Consider a specific example of when we have $K = 3$ component Gamma distributions. Let's initialize the initial parameter values for $\theta$ and $\beta_k$ as follows:
$$
\begin{align*}
  \theta_k &=  1/K, \\
  \beta_k & = k/K.
\end{align*}
$$

Note that we usually initialize $\theta$ and $\beta_k$ randomly.
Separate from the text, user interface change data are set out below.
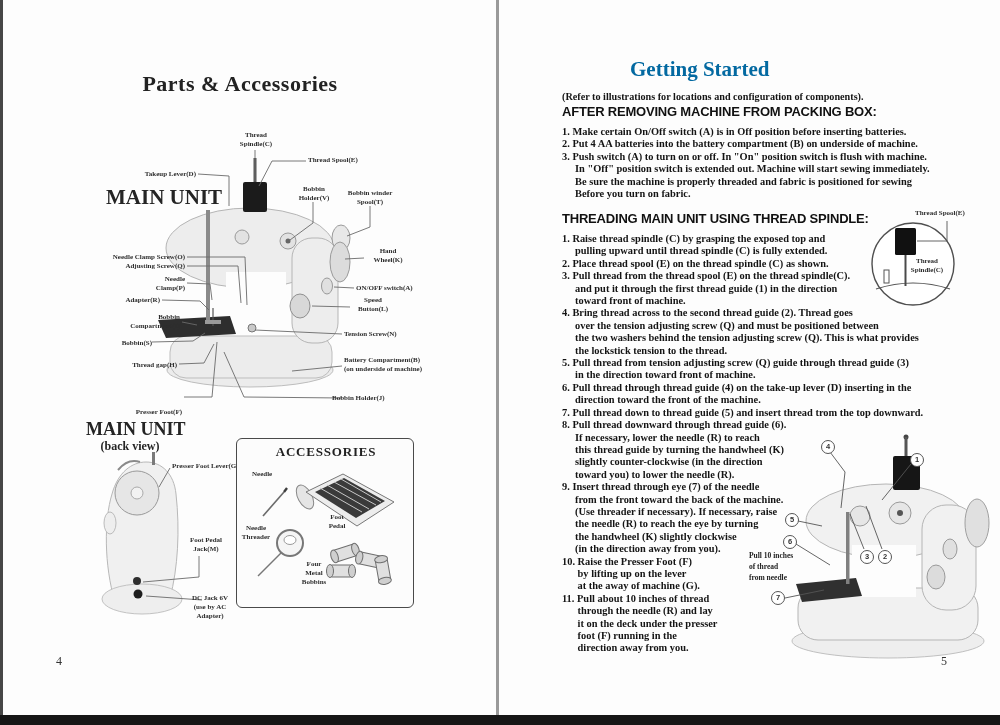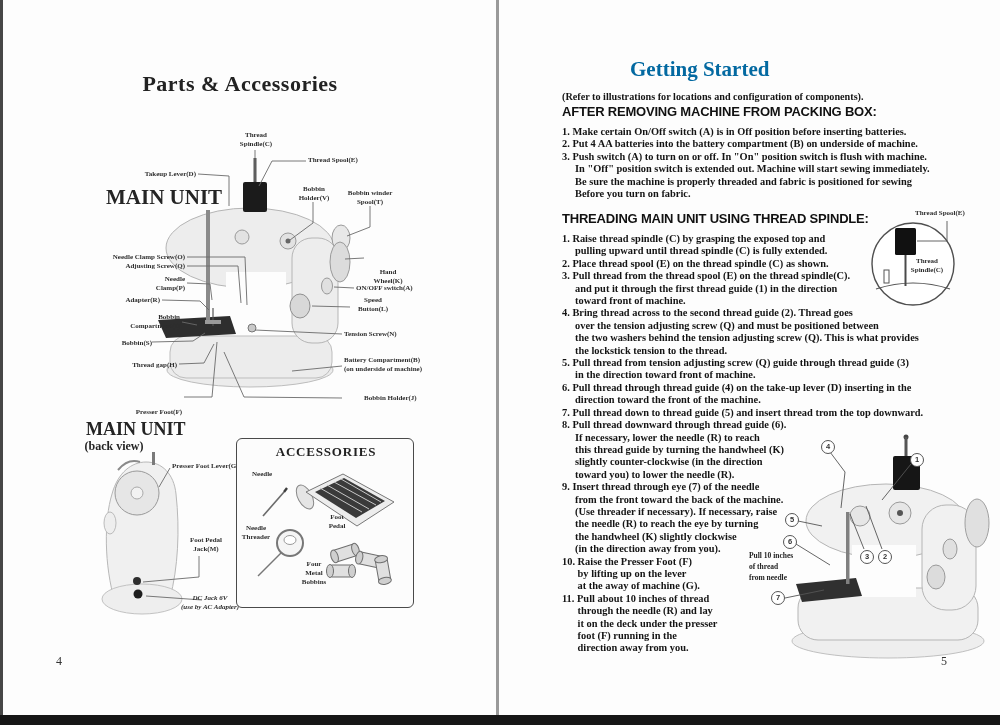--- a/index.html
+++ b/index.html
@@ -95,7 +95,7 @@
 Holder(V)</div>
     <div class="lbl c" style="left:338px;top:189px;width:64px;">Bobbin winder
 Spool(T)</div>
-    <div class="lbl c" style="left:366px;top:247px;width:44px;margin-top:21px;">Hand
+    <div class="lbl c" style="left:366px;top:247px;width:44px;">Hand
 Wheel(K)</div>
     <div class="lbl r" style="right:815px;top:253px;">Needle Clamp Screw(O)</div>
     <div class="lbl r" style="right:815px;top:262px;">Adjusting Screw(Q)</div>

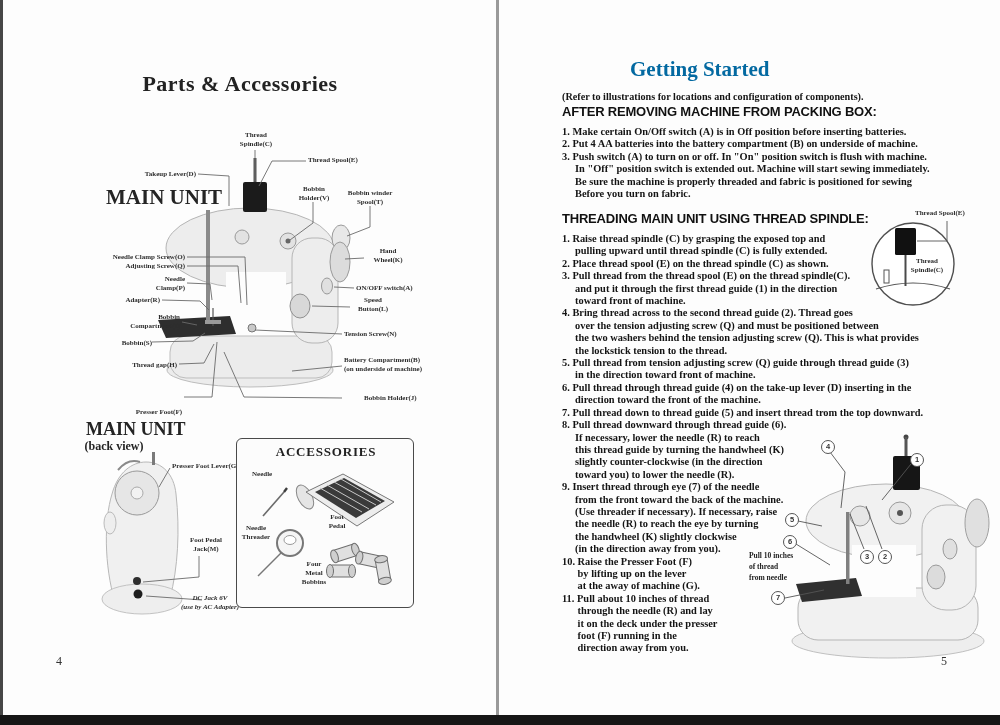--- a/index.html
+++ b/index.html
@@ -113,7 +113,7 @@
     <div class="lbl" style="left:344px;top:356px;">Battery Compartment(B)
 (on underside of machine)</div>
     <div class="lbl r" style="right:818px;top:380px;margin-top:28px;">Presser Foot(F)</div>
-    <div class="lbl" style="left:364px;top:394px;">Bobbin Holder(J)</div>
+    <div class="lbl" style="left:332px;top:394px;">Bobbin Holder(J)</div>
 
     <div class="abs unit-h2" style="left:86px;top:420px;">MAIN UNIT</div>
     <div class="abs unit-sub" style="left:70px;top:440px;width:88px;text-align:center;">(back view)</div>

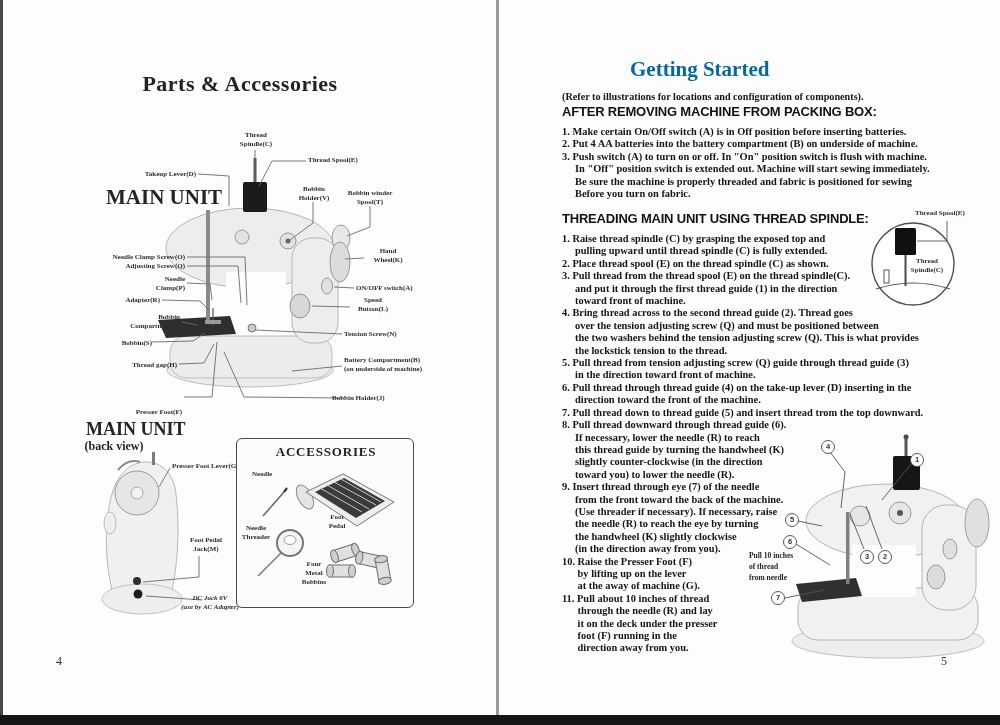--- a/index.html
+++ b/index.html
@@ -116,7 +116,7 @@
     <div class="lbl" style="left:332px;top:394px;">Bobbin Holder(J)</div>
 
     <div class="abs unit-h2" style="left:86px;top:420px;">MAIN UNIT</div>
-    <div class="abs unit-sub" style="left:70px;top:440px;width:88px;text-align:center;">(back view)</div>
+    <div class="abs unit-sub" style="left:86px;top:440px;width:88px;text-align:center;">(back view)</div>
 
     <svg style="left:85px;top:448px;" width="160" height="200" viewBox="85 448 160 200">
       <g>

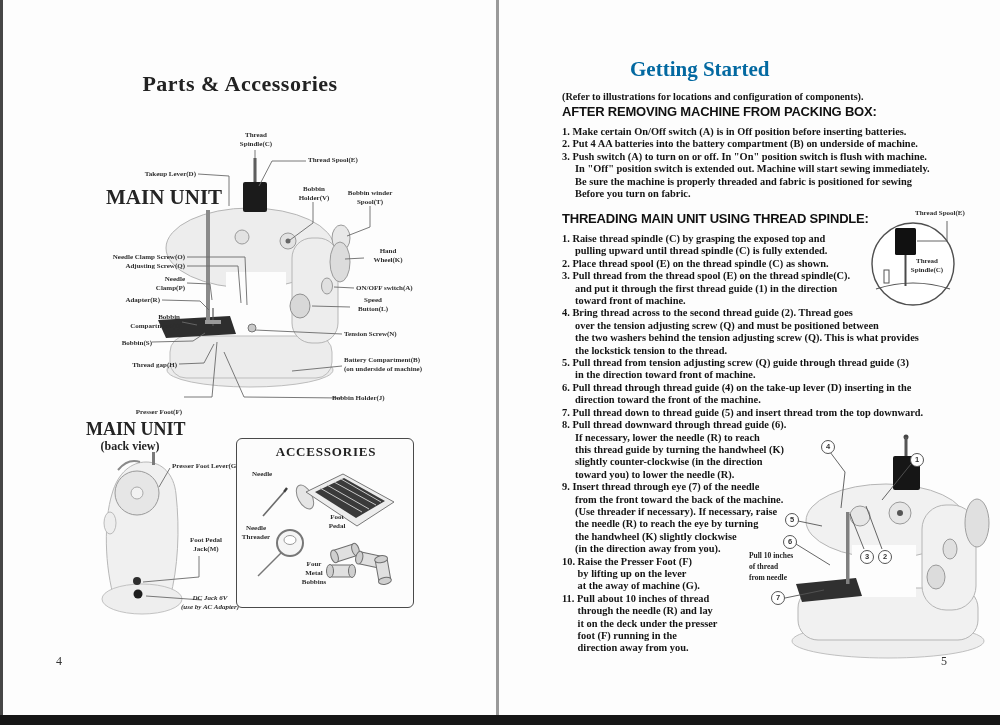--- a/index.html
+++ b/index.html
@@ -141,7 +141,7 @@
     <div class="lbl" style="left:172px;top:462px;">Presser Foot Lever(G)</div>
     <div class="lbl c" style="left:183px;top:536px;width:46px;">Foot Pedal
 Jack(M)</div>
-    <div class="lbl c" style="left:180px;top:594px;width:60px;font-style:italic;">DC Jack 6V
+    <div class="lbl c" style="left:180px;top:594px;width:60px;">DC Jack 6V
 (use by AC Adapter)</div>
 
     <div class="acc-box"></div>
However, by fixing the initial $\theta$ and $\beta_k$, EM becomes deterministic which makes debugging (and grading) easier.



In [None]:
import torch
import torch.distributions as ds
import matplotlib.pyplot as plt
%matplotlib inline
%config InlineBackend.figure_format = 'svg'

x = torch.load('data.pt')

In [None]:
# # uncomment to use numpy (optional)
# import numpy as np
# from scipy.stats import gamma
# x = x.numpy()
# theta = theta.numpy()
# betas = betas.numpy()

#### **Todo:** implement the E-step

In [None]:
def e_step(theta, betas):
    q = 'not implemented'
    return q

#### **Todo:** implement the M-step

In [None]:
def m_step(q):
    theta_hat = 'not implemented'
    beta_hats = 'not implemented'
    return theta_hat, beta_hats

#### **Todo:** implement log likelihood

In [None]:
def log_px(x, theta, betas):
    p = 'not implemented'
    return p

def log_likelihood(theta, betas):
    return log_px(x, theta, betas).sum()

#### **Todo:** implement EM algorithm

In [None]:
def run_em(theta, betas, iterations=1000):
    theta = 'not implemented'
    betas = 'not implemented'
    return theta, betas

#### Plot 

In [None]:
def make_overlay_plot(theta, betas):
    x_test = torch.linspace(0.01, x.max(), 1000)
    prob = log_px(x_test.unsqueeze(-1), theta, betas).exp()
    # prob = np.exp(log_px(x_test.unsqueeze(-1), theta, betas))  # use this line for numpy
    ll = log_likelihood(theta, betas)
    
    fig, ax = plt.subplots(figsize=(5, 3))
    fig.subplots_adjust(top=0.7)
    fig.suptitle(f'theta = {theta}\nbeta = {betas}\nlog likelihood = {ll:.3e}')
    
    ax.hist(x.T, bins=100, color='tomato', alpha=0.5, density=True, label='Dataset')
    ax.plot(x_test, prob, color='royalblue', label='Gamma mixture')
    
    ax.set_title(f'Dataset and Gamma mixture (K={len(theta)})')
    ax.set_xlabel('Recovery time (hours)')
    ax.set_ylabel('Density')
    ax.legend()

In [None]:
alpha = 5.0
for K in range(1,5):
    theta0 = torch.ones(K) / K
    betas0 = (torch.arange(K) + 1) / K
    # theta0 = np.ones(K) / K               # use this for numpy
    # betas0 = (np.arange(K) + 1) / K
    
    theta, betas = run_em(theta0, betas0)
    
    make_overlay_plot(theta, betas)
    plt.savefig(f'p2_3_{K}mixtures.pdf', bbox_inches='tight')

---
## Problem 3

#### Initialize data:

In [None]:
import torch
import torchvision
import numpy as np
import matplotlib.pyplot as plt
%matplotlib inline
%config InlineBackend.figure_format = 'svg'

mnist_trainset = torchvision.datasets.MNIST(root='./data', train=True, download=True)  # download MNIST
N = 6000 

x = mnist_trainset.data[:N]  # select N datapoints
x = x.flatten(1)             # flatten the images
x = x.float()                # convert pixels from uint8 to float
# x = x.numpy()              # uncomment to use numpy (optional)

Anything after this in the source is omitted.